This survey is CCLOW'S most recent publication in the field of Adult Basic Education. It focuses on the main components of ABE programs, as well as the learning and related needs of women in these programs. Recommendations of the report are listed below in the Executive Summary.

EXECUTIVE SUMMARY

Data from the 1981 census of Canada reveal that 24.1 percent of the out-of-school adult female population has less than grade nine education and that only 2.0 percent of these functionally illiterate women attend formal programs to improve their educational achievement. The data provided in this report indicate that women who attend adult basic education programs are not representative of the population of under-educated women in Canada.

This reports contains the findings of a survey of adult basic education programs in Canada. The objective of the survey was to provide information which could be used to answer the question: To what extent do adult basic education programs in Canada address the learning and related needs of women?

The survey focused on two areas:

  1. Four components of adult basic education programs
    - program delivery (including supplementary services);
    - instructors;
    - curriculum; and
    - materials.

  2. Learning and related needs of women in
    adult basic education programs
    - needs that led to attendance in the program;
    - learning and related needs during the program;
    - barriers to regular attendance at the program;
    - educational aspirations upon completion of the program; and
    - job aspirations upon completion of the program.

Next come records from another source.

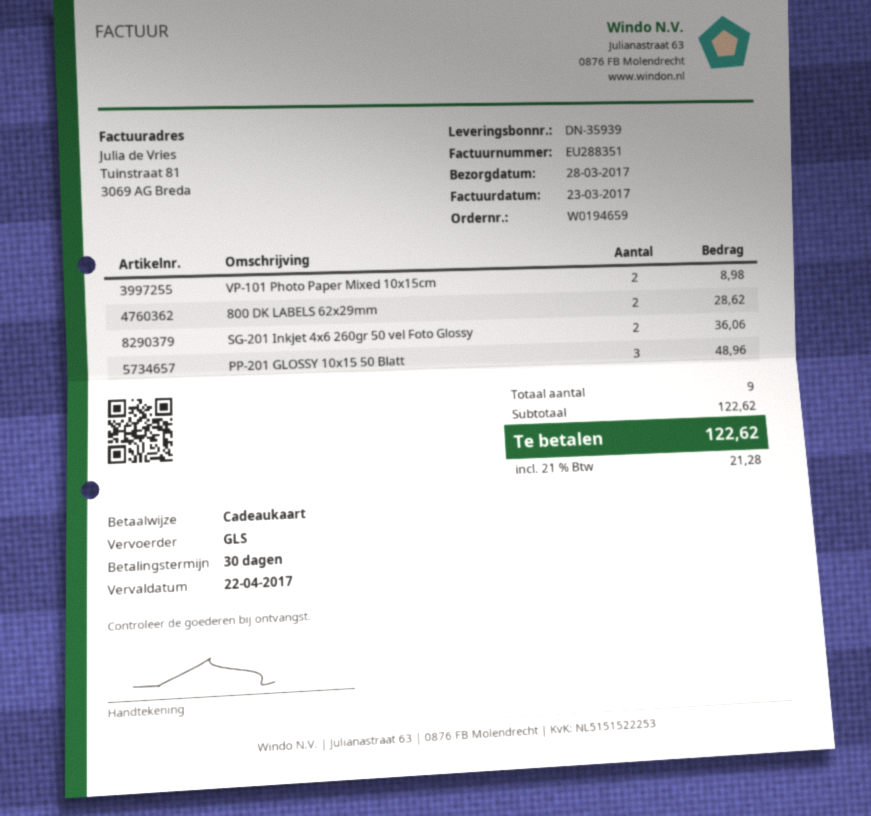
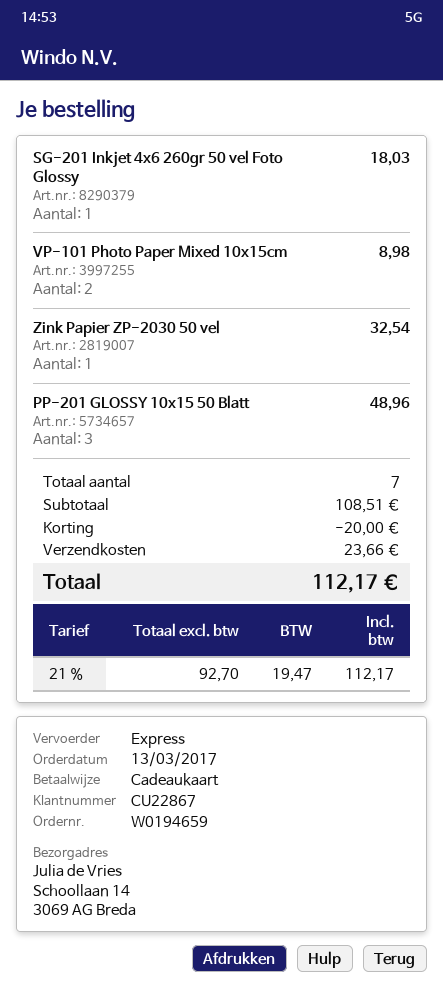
shipping method: GLS -> express
800 DK LABELS 62x29mm: 2 for 28.62 -> none
SG-201 Inkjet 4x6 260gr 50 vel Foto Glossy: 2 for 36.06 -> 1 for 18.03
Zink Papier ZP-2030 50 vel: none -> 1 for 32.54
total quantity: 9 -> 7
subtotal: 122.62 -> 108.51
discount: none -> 20.00
shipping: none -> 23.66
tax: 21% = 21.28 -> 21% = 19.47
total: 122.62 -> 112.17

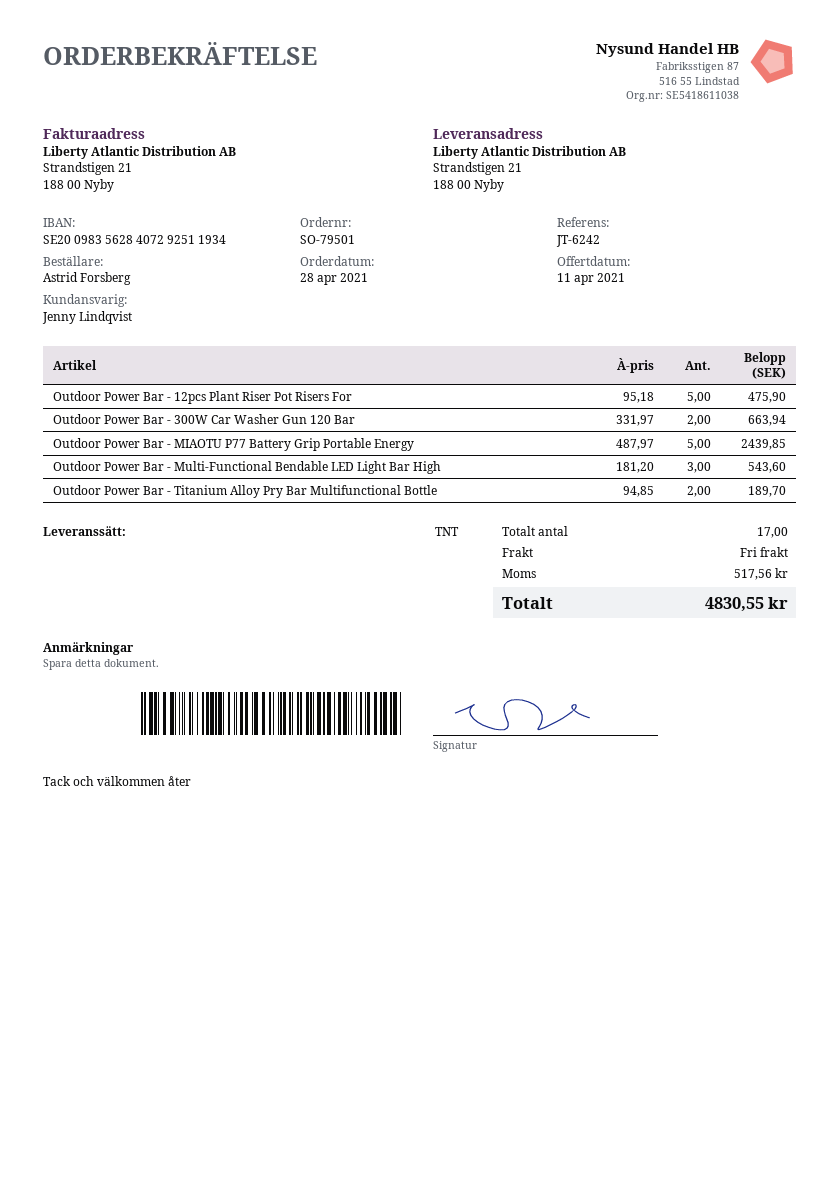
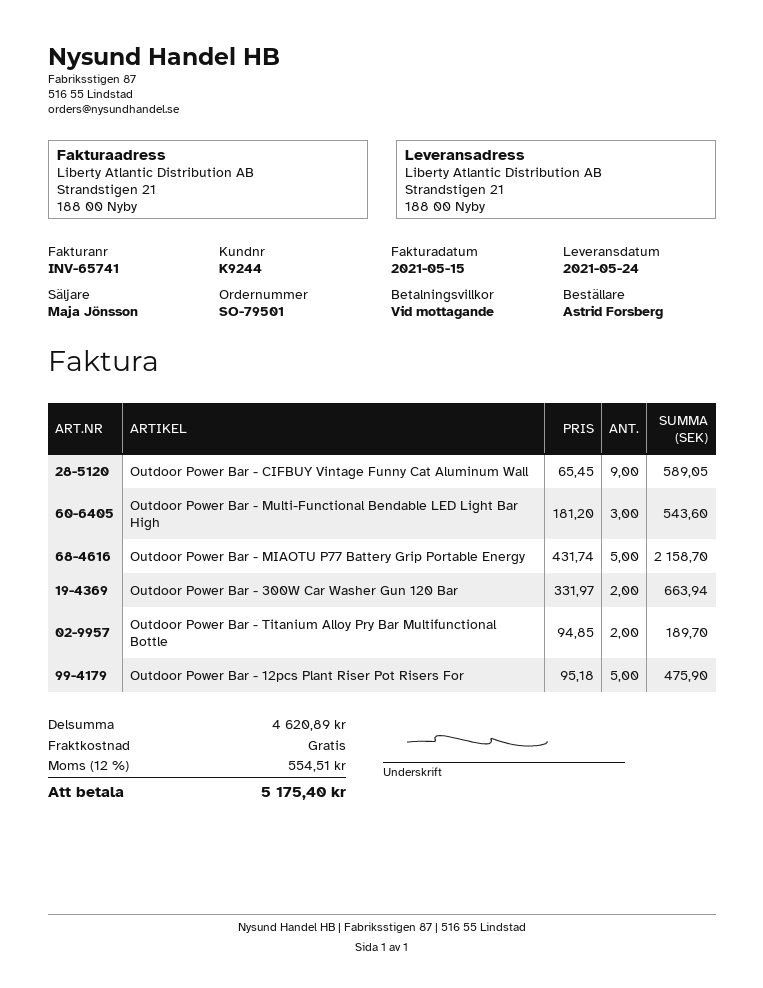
sales rep: Jenny Lindqvist -> Maja Jönsson
Outdoor Power Bar - MIAOTU P77 Battery Grip Portable Energy: 5 x 487.97 = 2439.85 -> 5 x 431.74 = 2158.70
Outdoor Power Bar - CIFBUY Vintage Funny Cat Aluminum Wall: none -> 9 x 65.45 = 589.05
tax: 517.56 -> 554.51
total: 4830.55 -> 5175.40

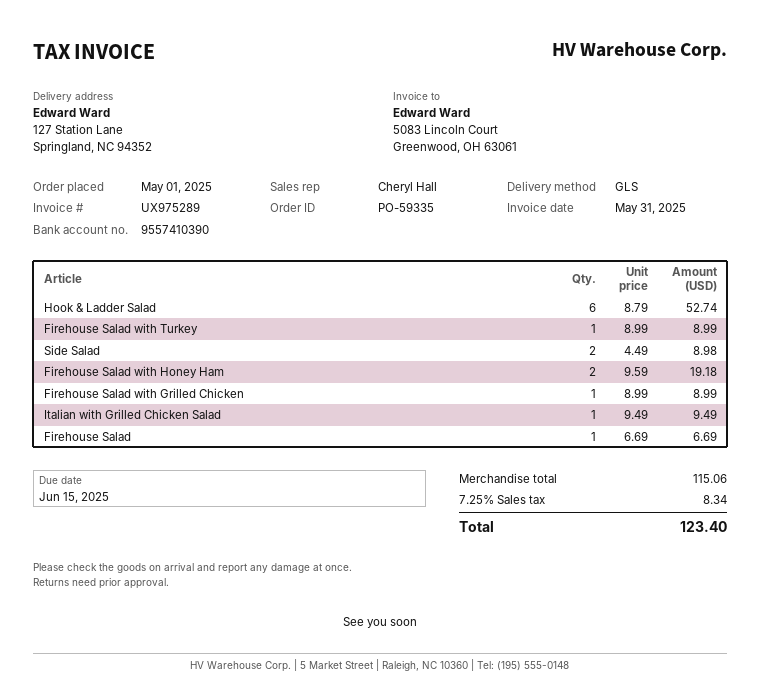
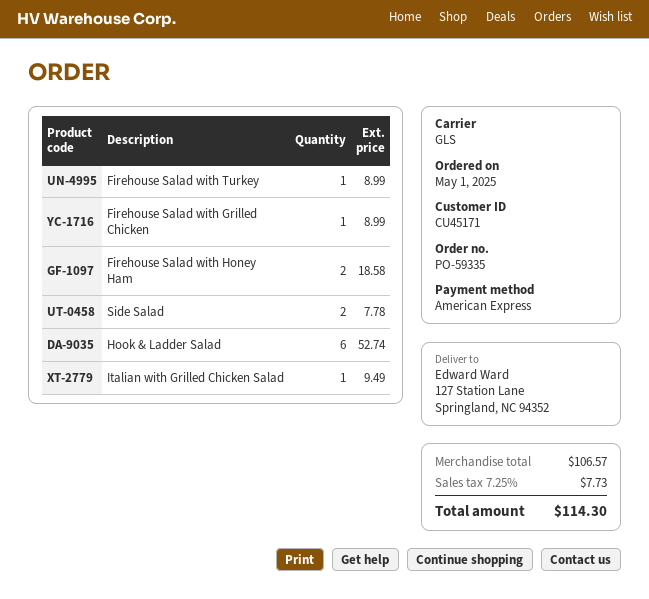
Side Salad: 2 for 8.98 -> 2 for 7.78
Firehouse Salad with Honey Ham: 2 for 19.18 -> 2 for 18.58
Firehouse Salad: 1 for 6.69 -> none
subtotal: 115.06 -> 106.57
tax: 7.25% = 8.34 -> 7.25% = 7.73
total: 123.40 -> 114.30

Questionnaires were mailed to 360 adult basic education (ABE) programs across Canada; 106 completed questionnaires were returned. Personal Interviews were conducted with thirty women students in ABE programs in three provinces - British Columbia, Manitoba and Ontario. The major findings are summarized below.

LEARNING AND RELATED NEEDS OF WOMEN

Both providers and women students identified the major needs of women, in order of importance, as educational, psychological and financial. Although lack of childcare services was perceived as a major barrier to regular attendance, it was not mentioned as a major need of women students, suggesting that neither group perceived childcare as an educational need or an education-related issue.

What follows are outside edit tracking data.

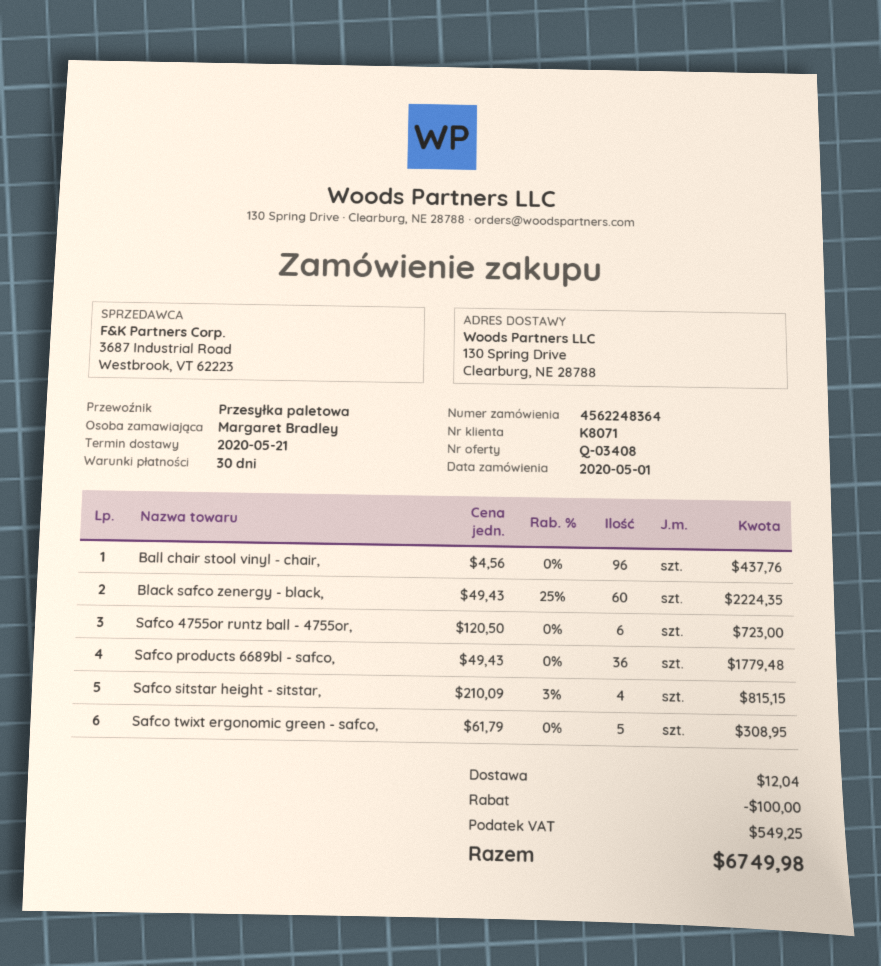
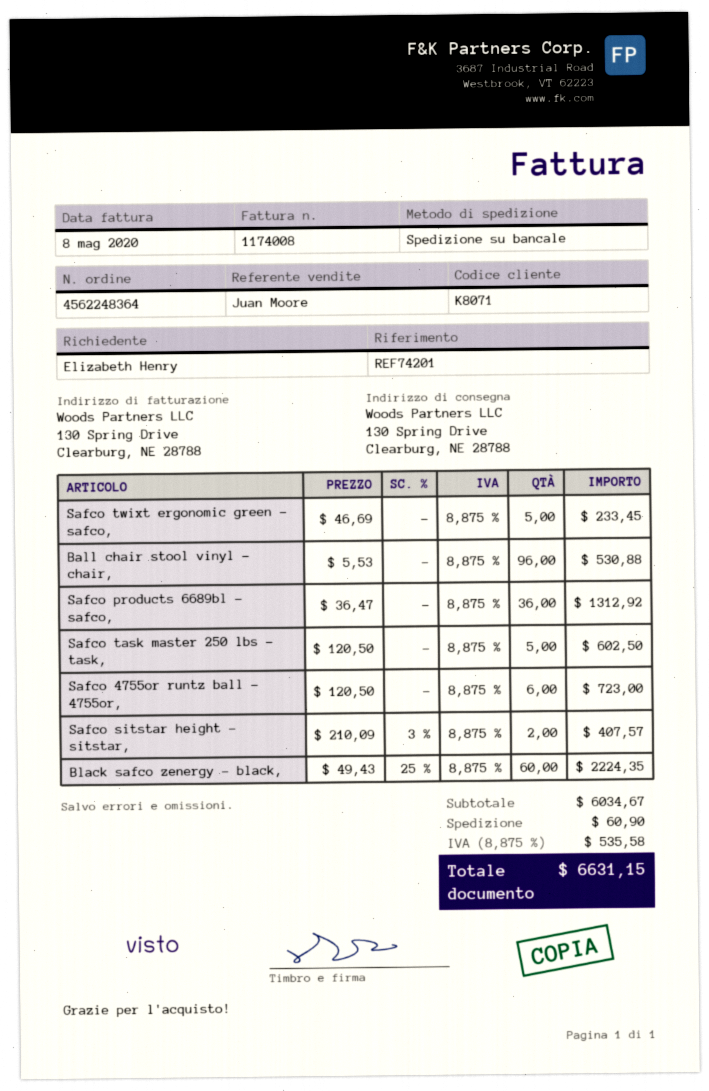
ordered by: Margaret Bradley -> Elizabeth Henry
Ball chair stool vinyl - chair,: 96 x 4.56 = 437.76 -> 96 x 5.53 = 530.88
Safco products 6689bl - safco,: 36 x 49.43 = 1779.48 -> 36 x 36.47 = 1312.92
Safco sitstar height - sitstar,: 4 x 210.09 - 3% = 815.15 -> 2 x 210.09 - 3% = 407.57
Safco twixt ergonomic green - safco,: 5 x 61.79 = 308.95 -> 5 x 46.69 = 233.45
Safco task master 250 lbs - task,: none -> 5 x 120.50 = 602.50
discount: 100.00 -> none
shipping: 12.04 -> 60.90
tax: 549.25 -> 535.58
total: 6749.98 -> 6631.15

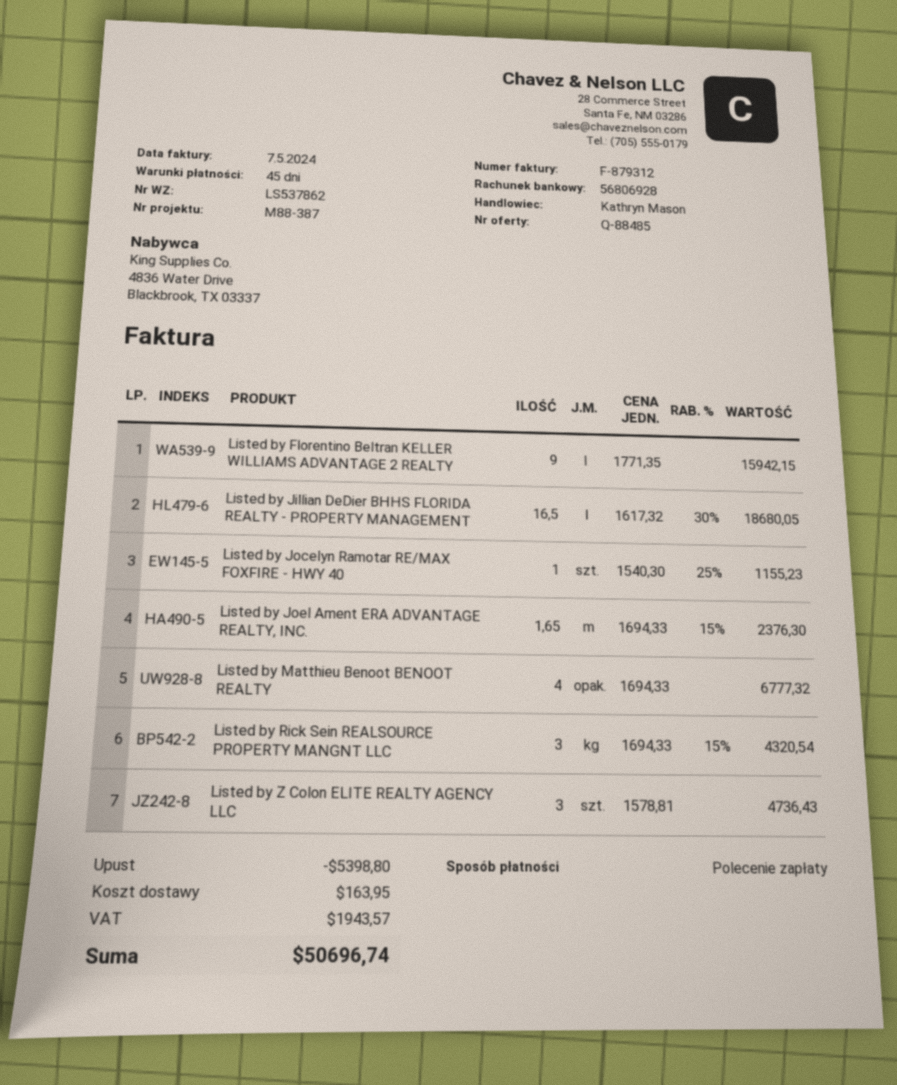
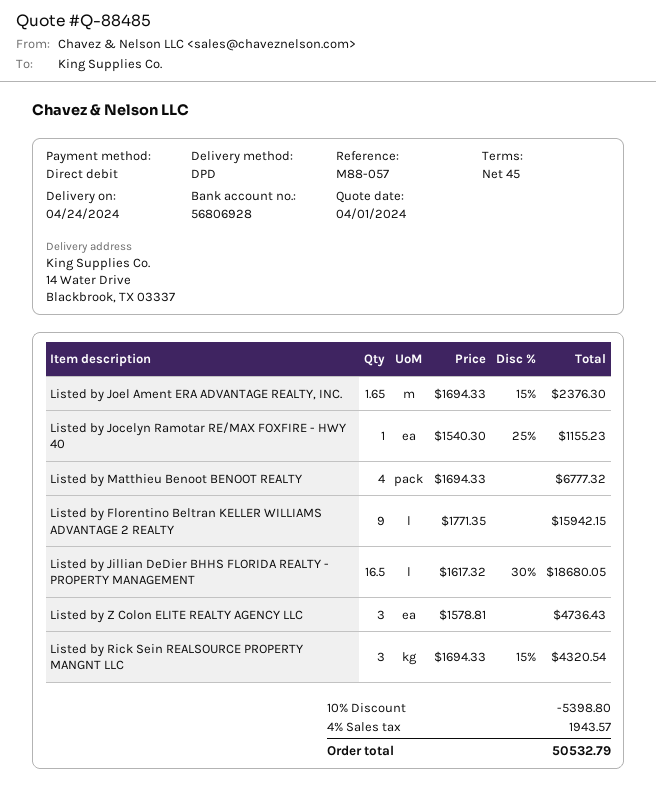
reference: M88-387 -> M88-057
shipping: 163.95 -> none
total: 50696.74 -> 50532.79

More women students than providers felt that there was a difference between the learning needs of women and men in ABE programs. Women students prefer to learn in a one-to- one student-teacher relationship and in small groups.

PROGRAM DELIVERY

Most ABE programs are delivered by community colleges and school boards - institutions which are designed to meet the educational needs of young adults and children respectively. These institutions tend to provide most ABE programs within the same kind of time schedule developed for children in school and young adults in colleges, and fail to offer flexible programming geared to the needs of adult women. Many personal and financial responsibilities make it extremely difficult for adult women, especially those with young children, to pursue the upgrading of their education within rigid youth- oriented schedules.

Furthermore, these youth-oriented institutions do not provide adequate supplementary services to help women deal with the personal responsibilities which prevent them from regularly attending the programs. The service least likely to be provided is childcare , yet the lack of childcare is a major barrier to women's regular attendance in the programs. The second least provided service is transportation which, like childcare, is necessary to help women to physically get to the ABE programs.

Those supplementary services which are provided tend to be available mostly during the day. Consequently, women who work during the day and can only attend programs in the evening are deterred from so doing.